Exercise objective: Reproduce, exactly and in full, only the lines below from the one containing "subtotal: 27227.00 -> 25051.00" through the one containing "total: 29179.92 -> 26804.57".

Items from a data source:

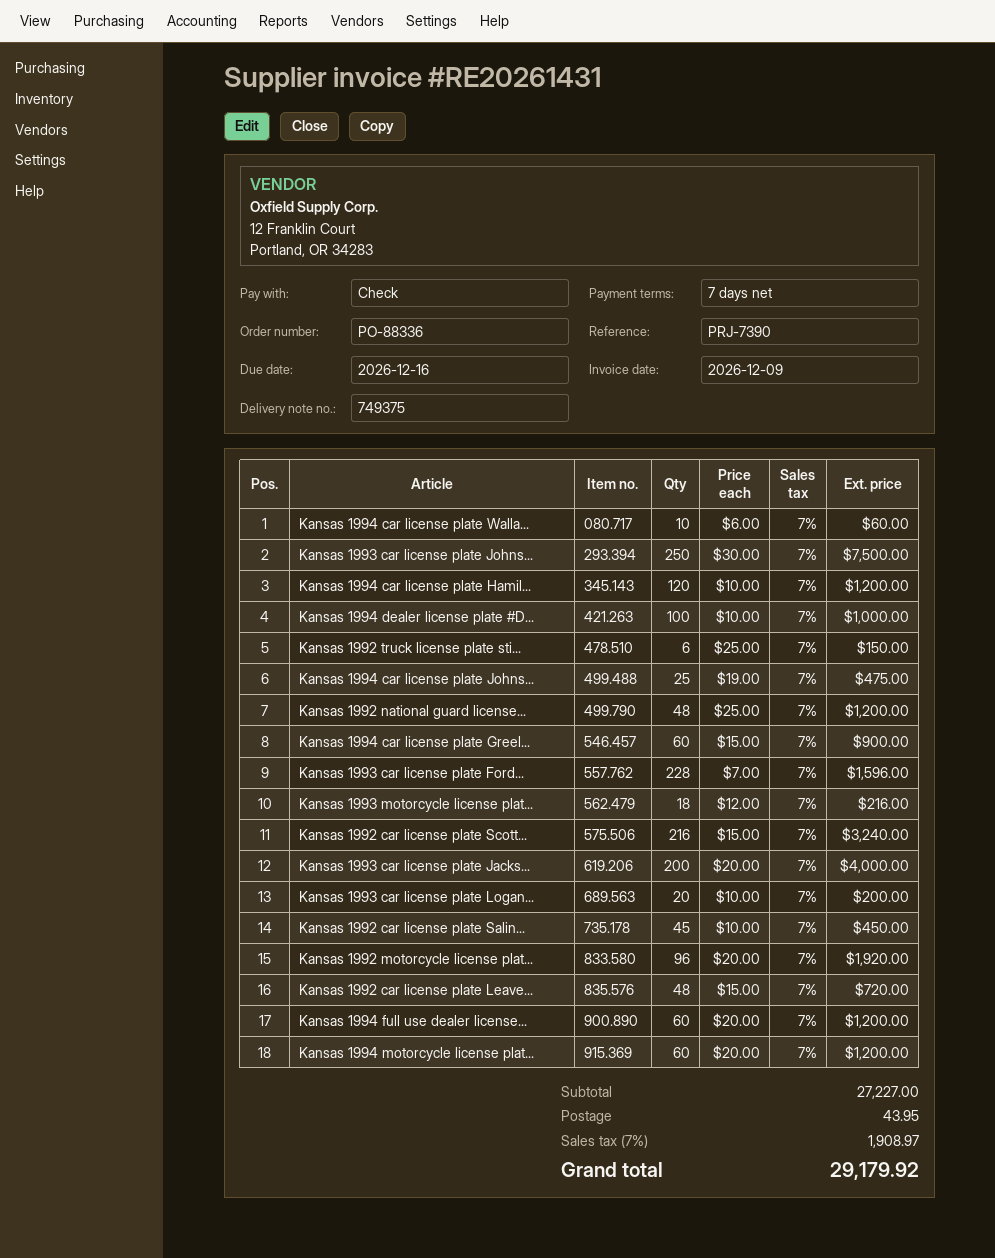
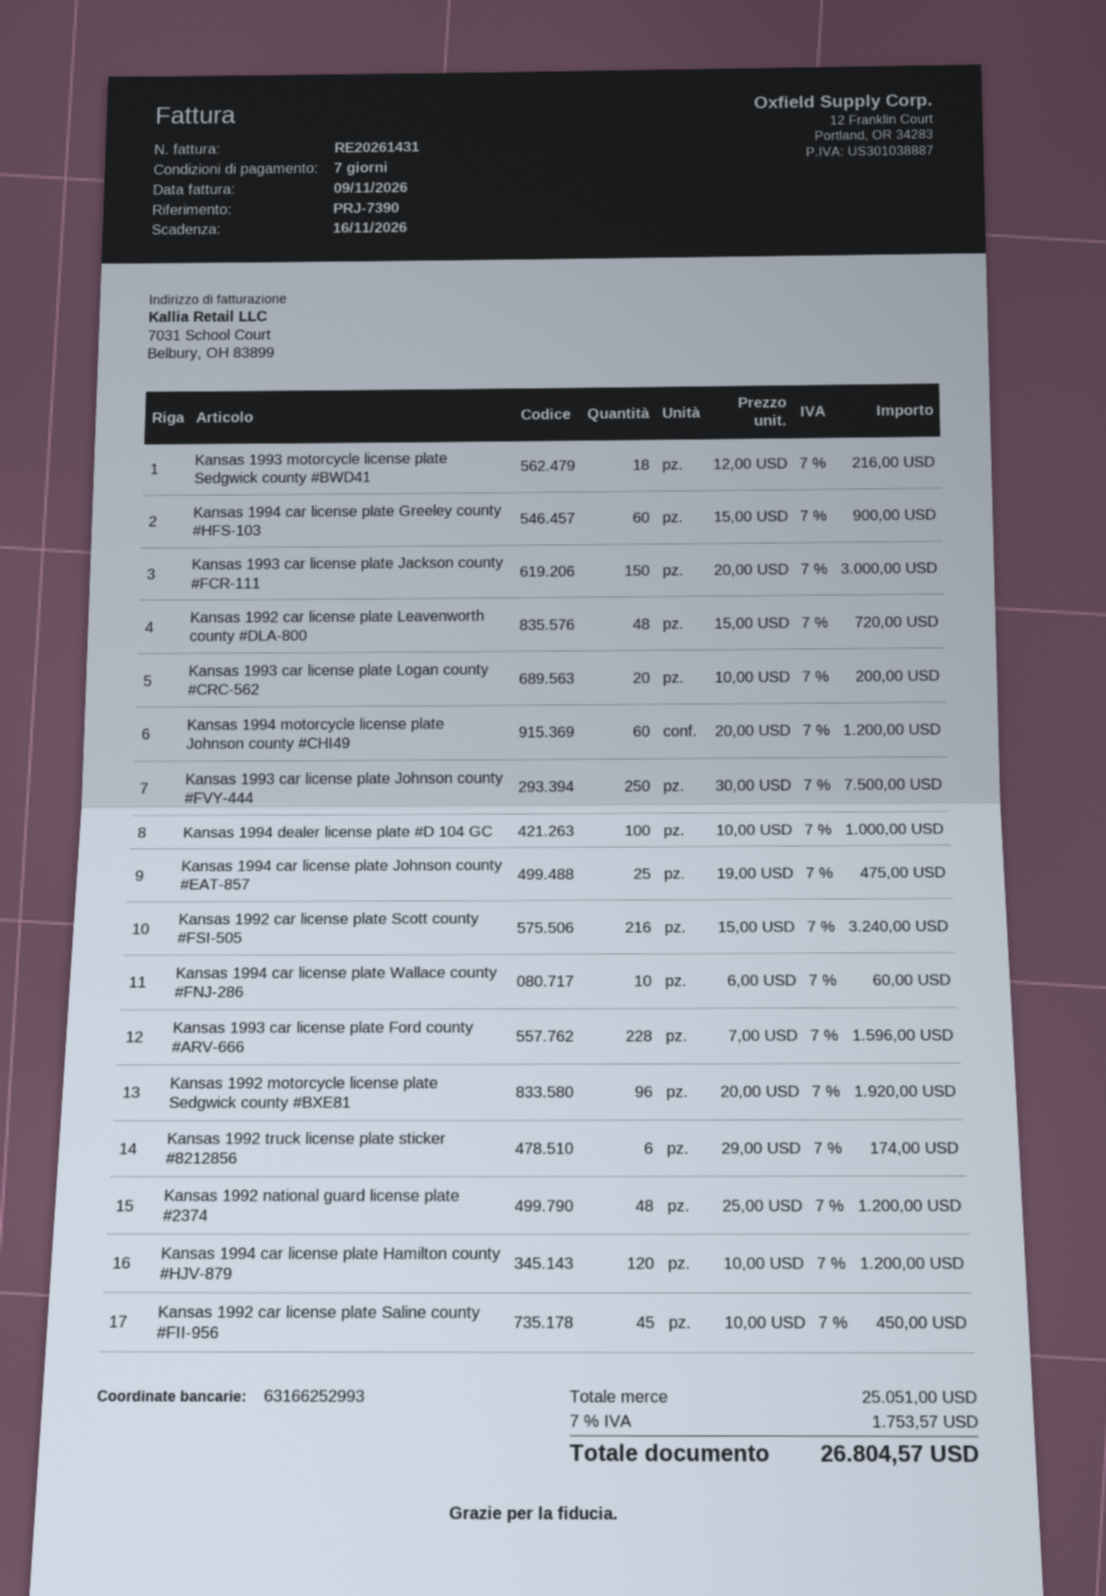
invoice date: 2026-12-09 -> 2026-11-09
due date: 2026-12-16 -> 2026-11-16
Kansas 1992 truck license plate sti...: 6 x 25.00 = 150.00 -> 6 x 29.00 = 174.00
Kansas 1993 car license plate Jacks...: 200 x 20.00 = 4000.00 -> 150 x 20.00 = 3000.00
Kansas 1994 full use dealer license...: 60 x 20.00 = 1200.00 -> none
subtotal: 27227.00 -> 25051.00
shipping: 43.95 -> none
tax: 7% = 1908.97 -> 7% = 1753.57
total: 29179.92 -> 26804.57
* * *
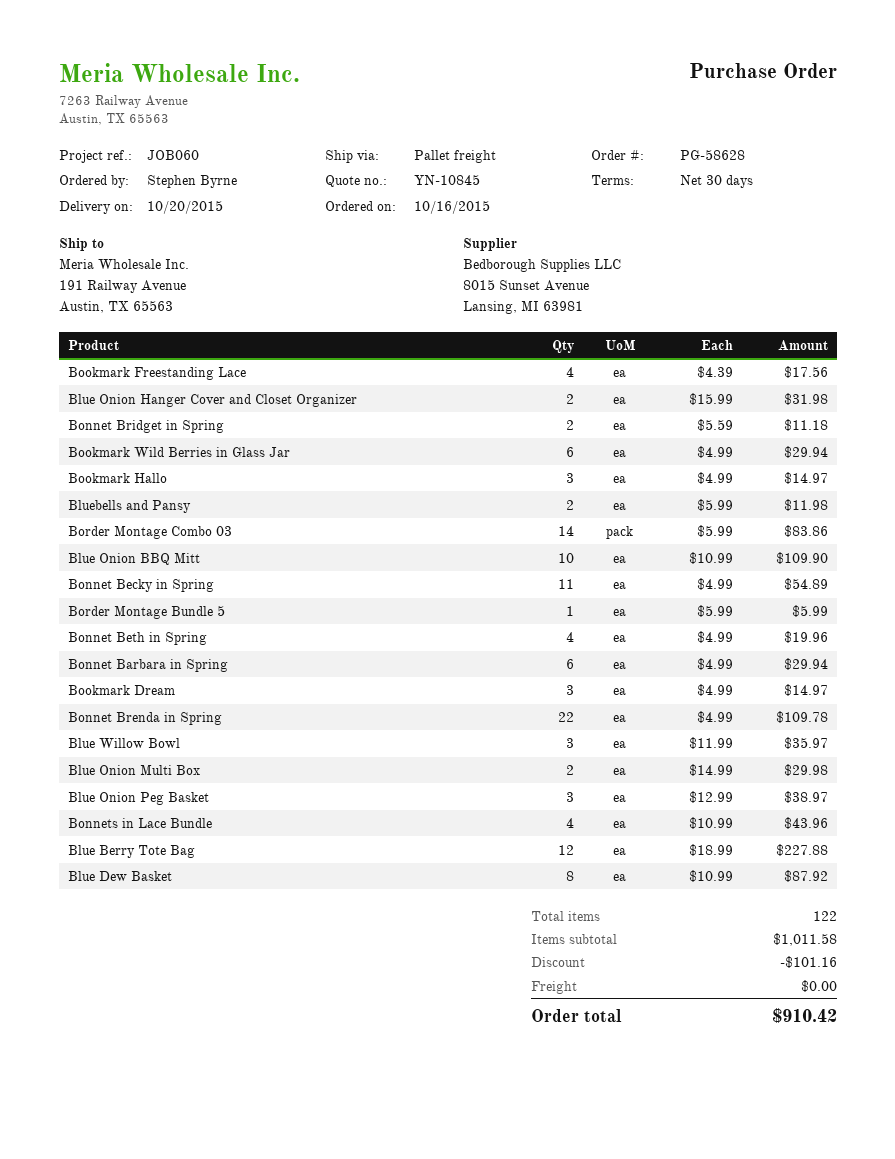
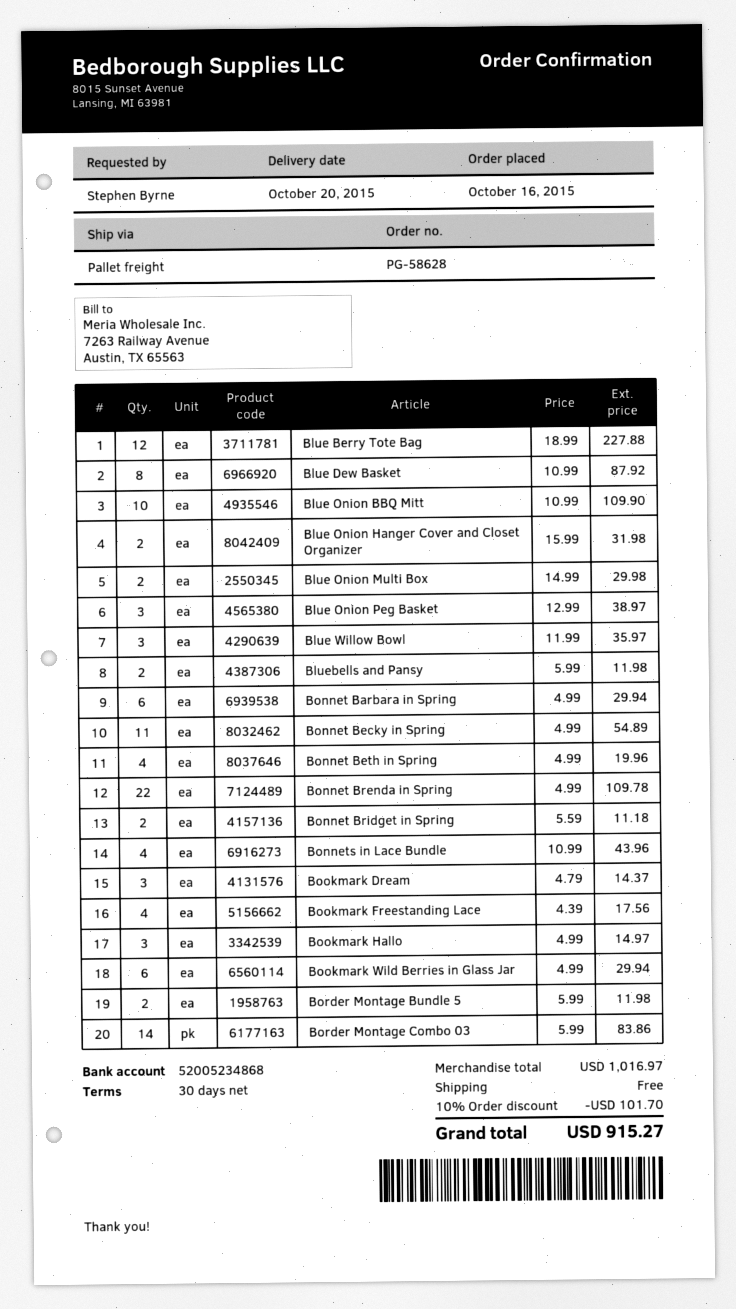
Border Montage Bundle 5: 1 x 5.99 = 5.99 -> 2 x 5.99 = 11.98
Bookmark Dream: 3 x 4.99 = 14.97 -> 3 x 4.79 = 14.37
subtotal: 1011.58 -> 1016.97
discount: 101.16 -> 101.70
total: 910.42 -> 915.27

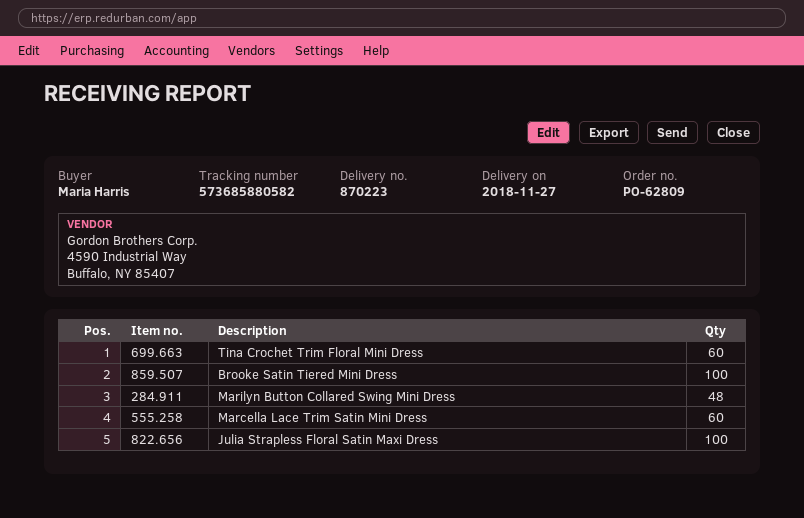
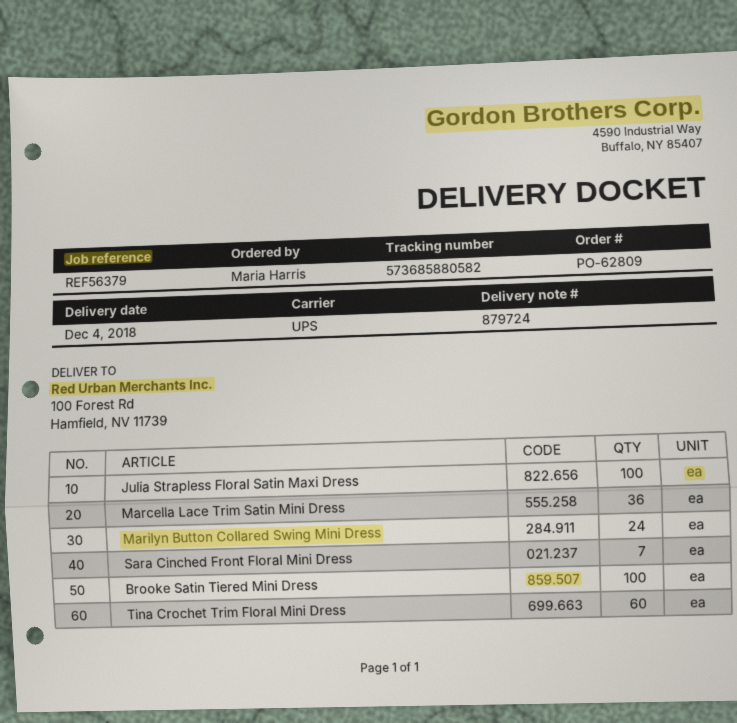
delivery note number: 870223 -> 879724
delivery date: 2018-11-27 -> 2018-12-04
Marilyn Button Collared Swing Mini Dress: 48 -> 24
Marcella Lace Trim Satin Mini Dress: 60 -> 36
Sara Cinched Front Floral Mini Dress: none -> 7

Output of the task:
subtotal: 27227.00 -> 25051.00
shipping: 43.95 -> none
tax: 7% = 1908.97 -> 7% = 1753.57
total: 29179.92 -> 26804.57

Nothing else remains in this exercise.